I had a dream last night that I was the one that killed Biggie
Hands down the best time I've ever had barfing.
He hid IN a snowbank for 2 hours waiting for me to come home. This game has to stop before someone dies.
The 19 Strangest Things People Use To Get Off
Got a thumbs up from a trucker for doing lines on the interstate. God bless america.

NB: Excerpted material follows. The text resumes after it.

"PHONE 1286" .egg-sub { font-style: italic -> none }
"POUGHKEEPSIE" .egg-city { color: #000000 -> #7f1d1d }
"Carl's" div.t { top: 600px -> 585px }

I am nonfunctional stoned. I had to ask ben to put me somewhere away from all the people I'm sitting on someones bed watching a wall. Not alright. Should not have come.
Sry I came all over your dress. Think of it as a Vegas souvenir.
You know what, I don't care that I got too drunk and didn't make it into the boat party. If I had, I probably wouldn't have peed on you later while we soundly slept. I feel you need that in a best friendship.
Seriously just confirmed via our bathroom scale that a keg weighs 170lbs
These 25 Normal Couples Tried Porn Moves During Sex And It Ended Horribly
I haven't gotten it in awhile but since spring break is next week I'm willing to have a pregnancy scare if it means no bleeding through the suit
Yeah wouldn't want it to interfere with beach sex. Nothing should interfere with beach sex
Tell me about it. Running across highways take alot outta ya. When he found out, he was all "concerned" about it.
Thanks for the morning blowjob. Scientifically proven you can't have a bad day if it starts with a blowjob.
Her next conquest seems to be stealing her ex-boyfriend's new girlfriend. Pretty sure everyone involved is totally OK with this.
WHITE RUSSIAN BREAKFAST CEREAL.
with great strapon comes great responsibility.